Data excerpts
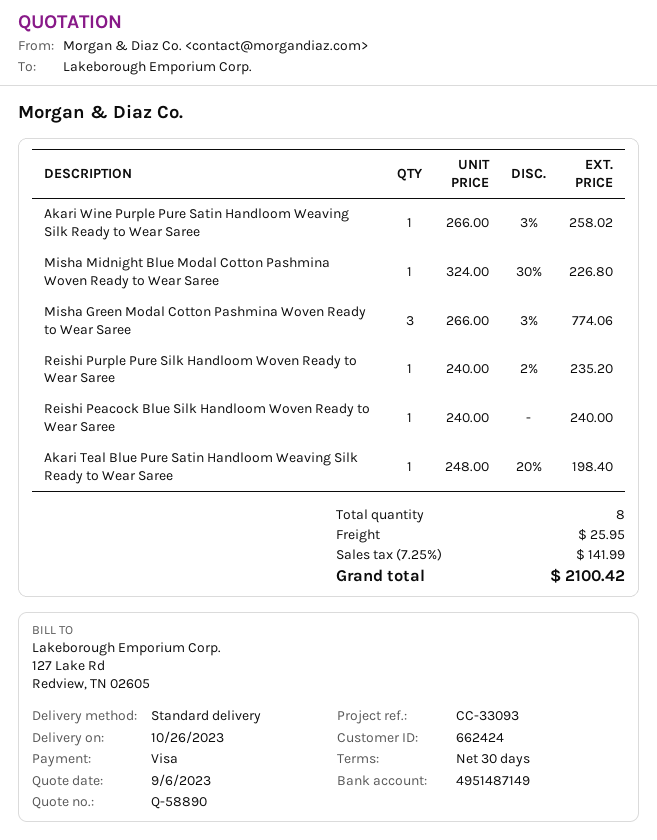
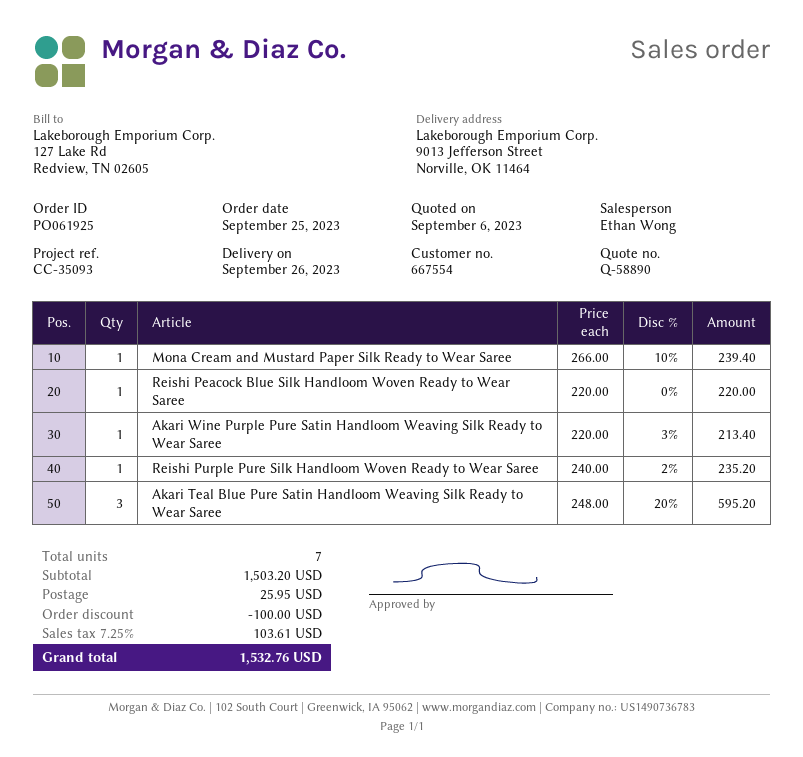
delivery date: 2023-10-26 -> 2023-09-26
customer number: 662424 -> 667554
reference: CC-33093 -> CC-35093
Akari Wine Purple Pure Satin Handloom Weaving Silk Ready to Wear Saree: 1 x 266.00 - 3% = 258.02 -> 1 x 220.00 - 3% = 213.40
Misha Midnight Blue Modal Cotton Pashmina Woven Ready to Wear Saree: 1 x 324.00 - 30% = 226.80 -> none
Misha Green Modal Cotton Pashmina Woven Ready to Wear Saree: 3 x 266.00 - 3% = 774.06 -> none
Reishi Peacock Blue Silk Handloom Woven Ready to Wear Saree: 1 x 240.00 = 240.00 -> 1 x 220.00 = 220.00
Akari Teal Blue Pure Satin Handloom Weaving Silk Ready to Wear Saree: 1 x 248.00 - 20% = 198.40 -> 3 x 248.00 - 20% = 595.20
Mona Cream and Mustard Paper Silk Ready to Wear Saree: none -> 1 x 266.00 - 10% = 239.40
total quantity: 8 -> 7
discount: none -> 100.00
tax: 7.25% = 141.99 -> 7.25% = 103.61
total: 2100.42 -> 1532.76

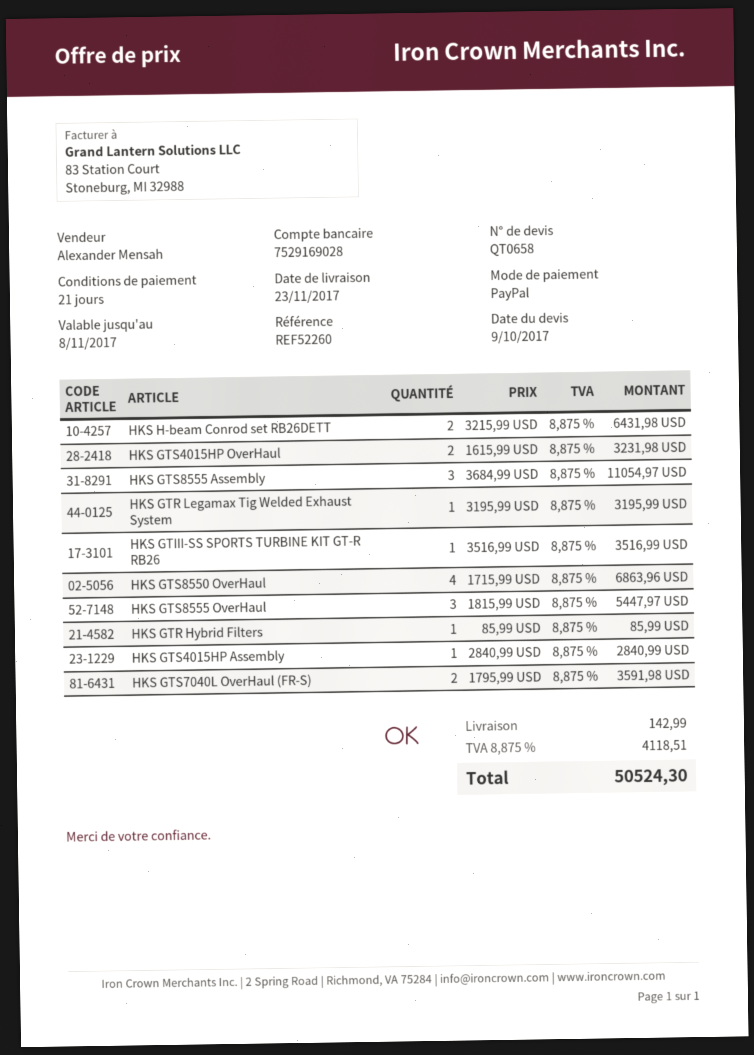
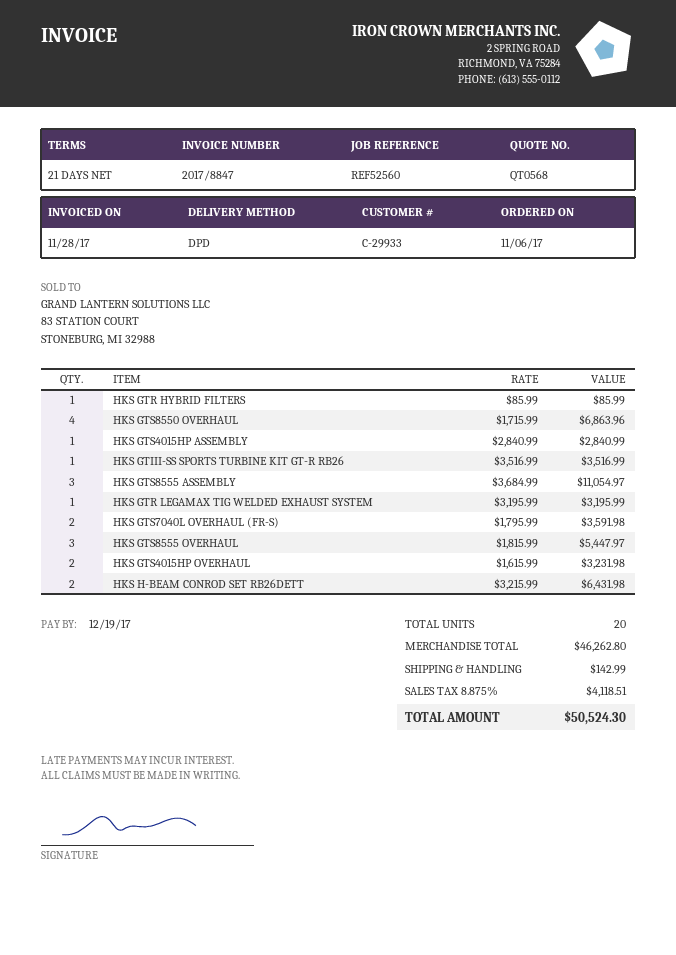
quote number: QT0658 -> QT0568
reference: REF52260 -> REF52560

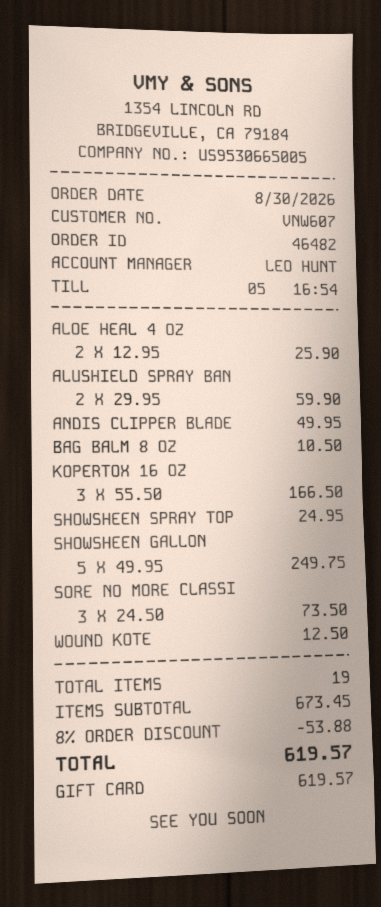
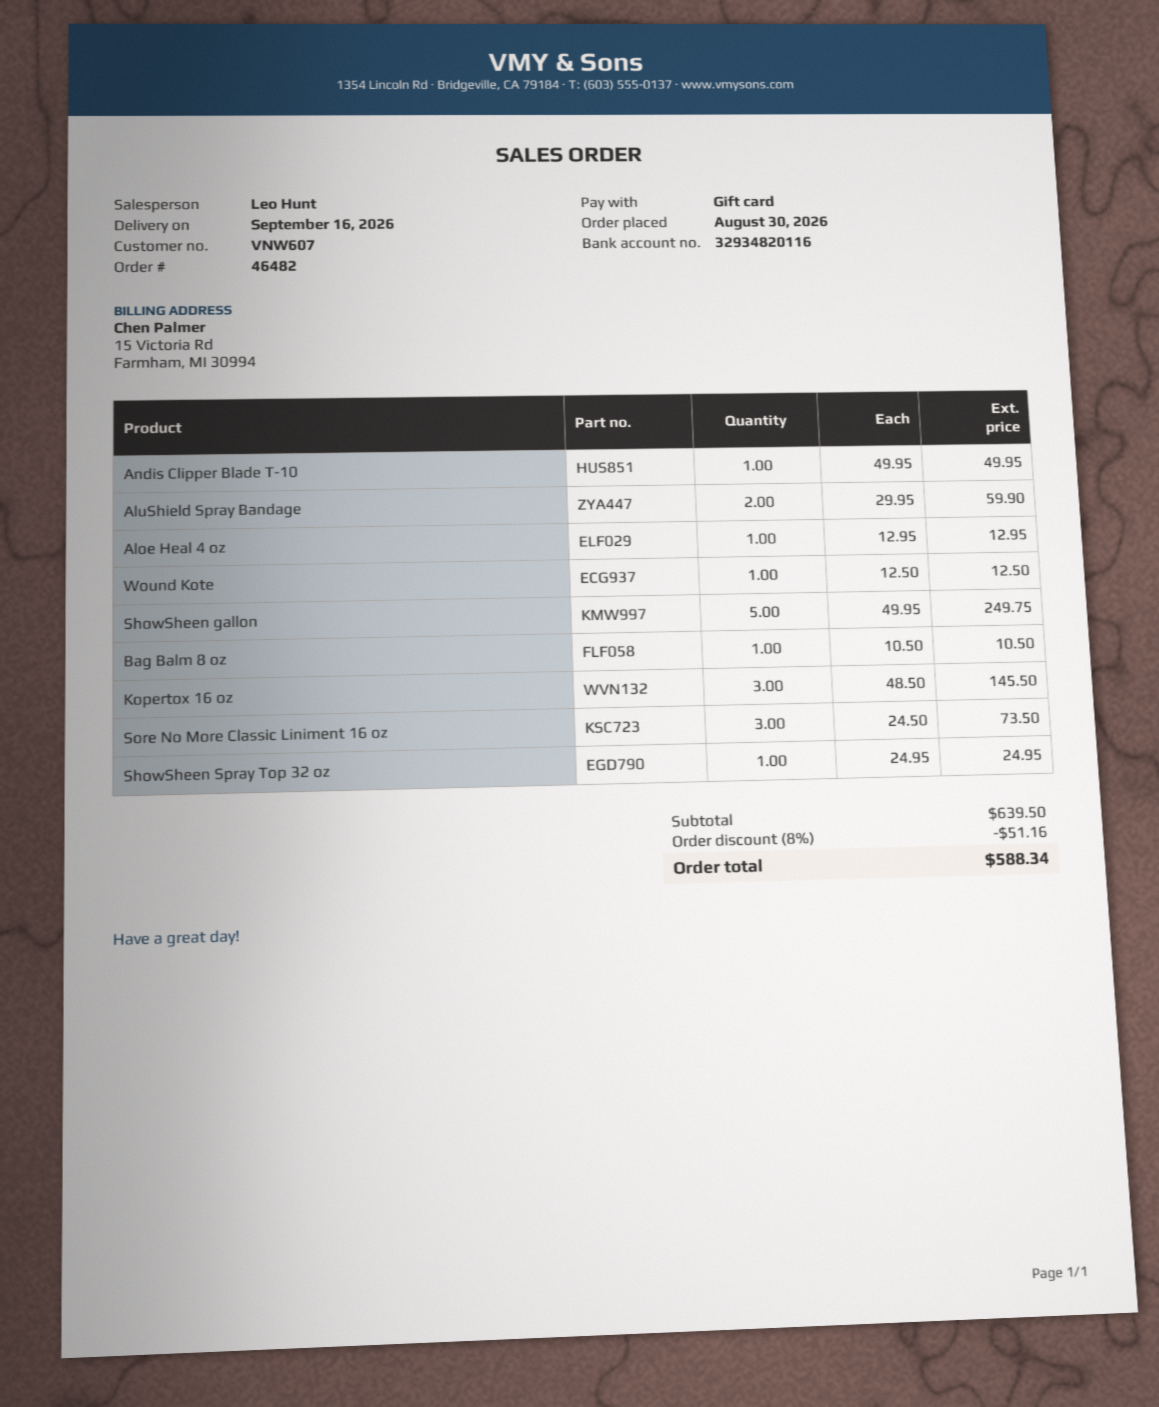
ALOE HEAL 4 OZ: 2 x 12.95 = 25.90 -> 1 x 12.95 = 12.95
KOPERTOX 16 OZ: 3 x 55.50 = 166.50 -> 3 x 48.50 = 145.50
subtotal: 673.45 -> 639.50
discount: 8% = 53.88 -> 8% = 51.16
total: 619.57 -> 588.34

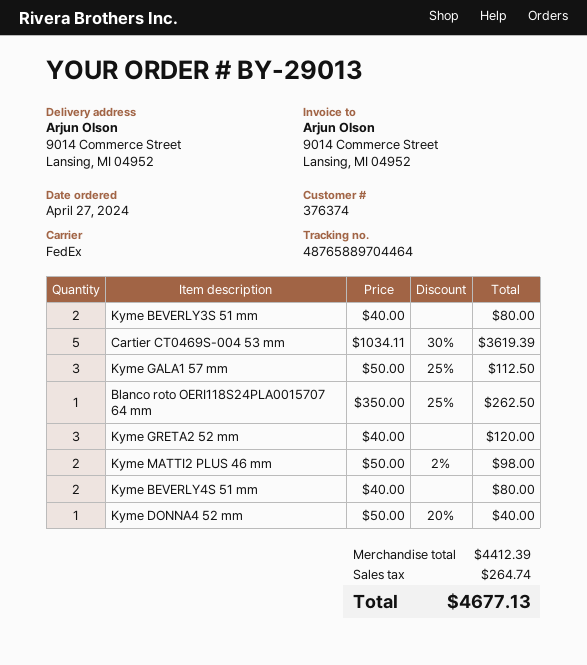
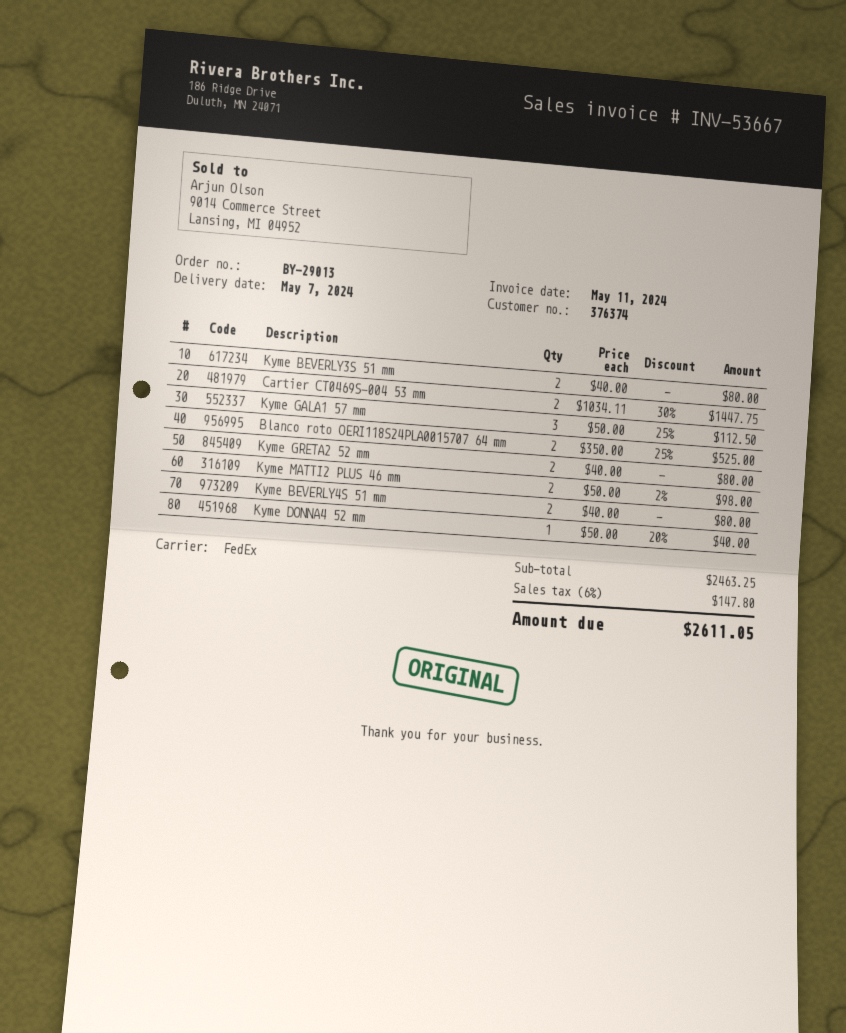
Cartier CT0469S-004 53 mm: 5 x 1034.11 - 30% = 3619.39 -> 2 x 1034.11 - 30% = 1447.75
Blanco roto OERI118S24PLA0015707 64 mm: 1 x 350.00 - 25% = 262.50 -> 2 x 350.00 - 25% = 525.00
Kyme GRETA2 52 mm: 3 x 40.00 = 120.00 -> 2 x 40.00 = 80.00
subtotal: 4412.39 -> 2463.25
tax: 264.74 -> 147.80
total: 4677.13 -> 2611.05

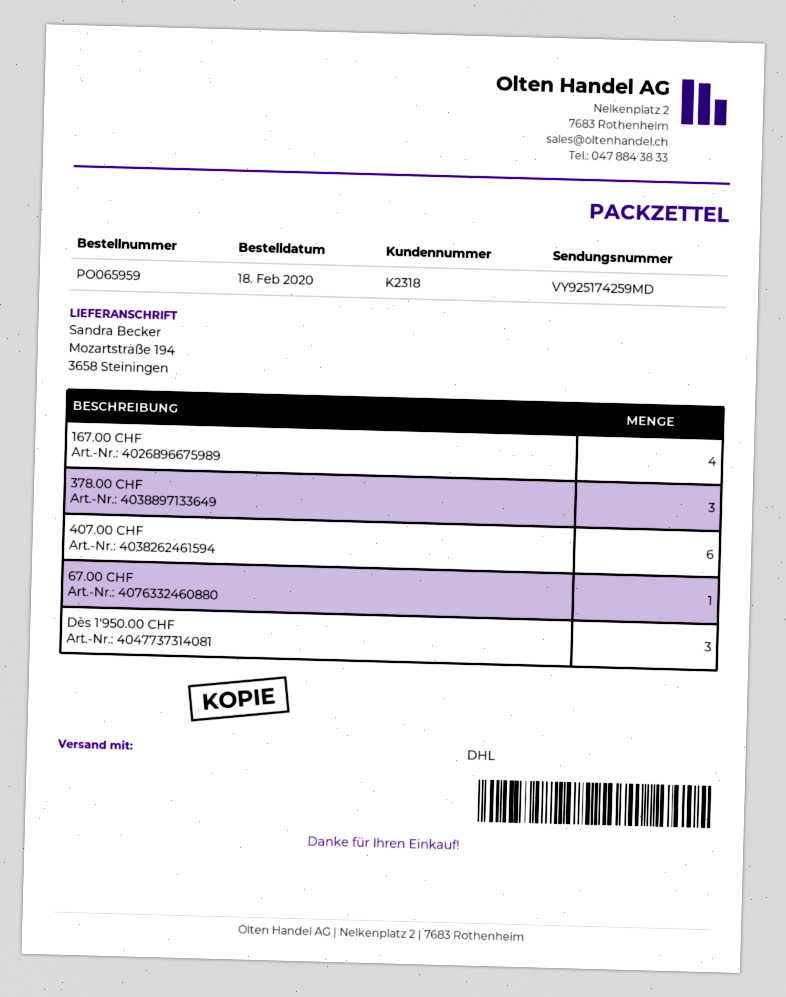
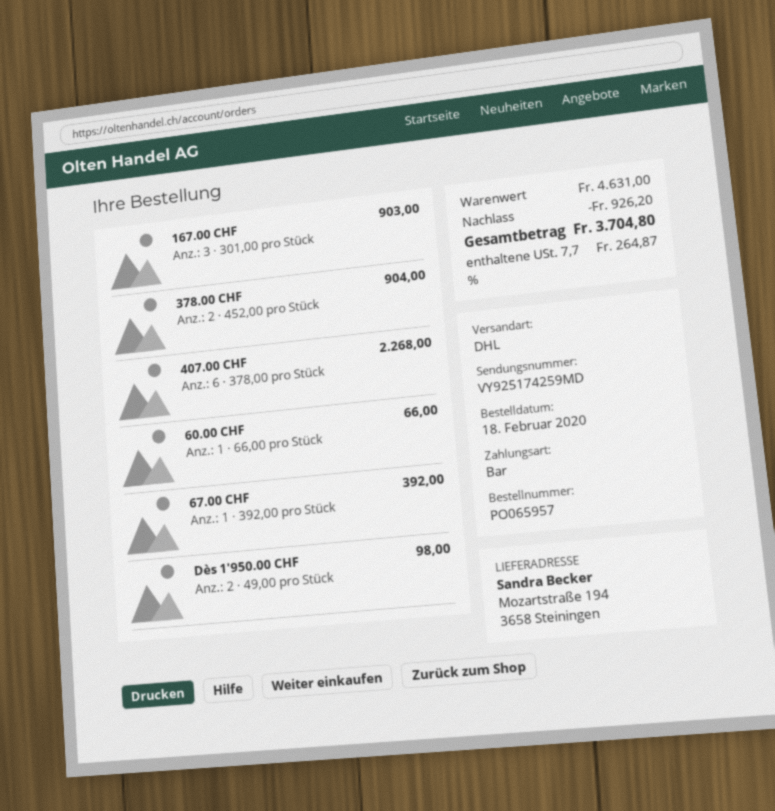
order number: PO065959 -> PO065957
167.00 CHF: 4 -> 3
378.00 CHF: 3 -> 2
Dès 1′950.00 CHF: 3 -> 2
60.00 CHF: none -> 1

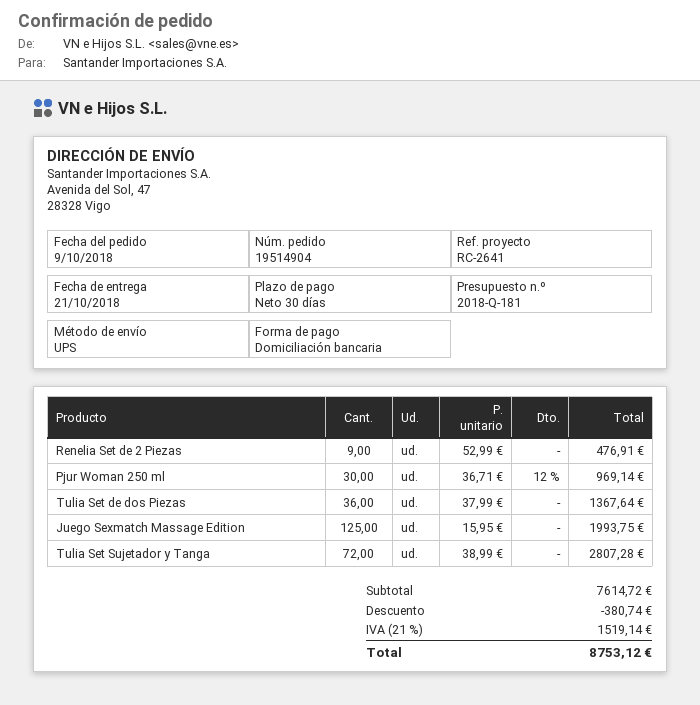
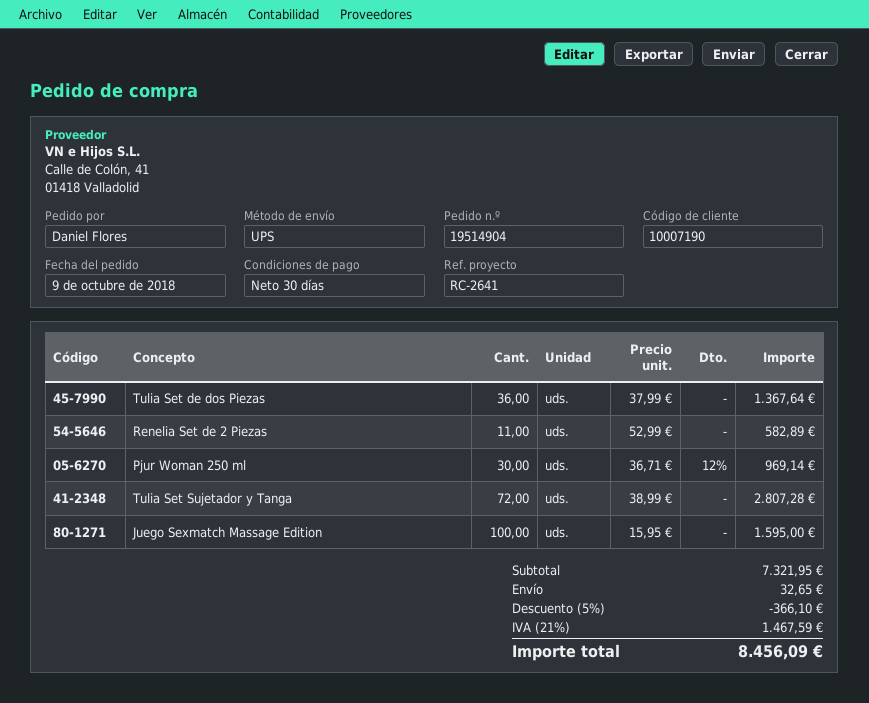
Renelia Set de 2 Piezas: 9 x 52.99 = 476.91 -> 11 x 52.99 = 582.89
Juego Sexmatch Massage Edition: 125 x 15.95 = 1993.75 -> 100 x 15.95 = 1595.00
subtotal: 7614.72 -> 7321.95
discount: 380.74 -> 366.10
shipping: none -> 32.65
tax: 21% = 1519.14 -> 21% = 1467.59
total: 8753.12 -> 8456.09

* PROBLEM TO WORK ON
From the data, pick out every line that includes "Pashmina".

* WRITTEN ANSWER
Misha Midnight Blue Modal Cotton Pashmina Woven Ready to Wear Saree: 1 x 324.00 - 30% = 226.80 -> none
Misha Green Modal Cotton Pashmina Woven Ready to Wear Saree: 3 x 266.00 - 3% = 774.06 -> none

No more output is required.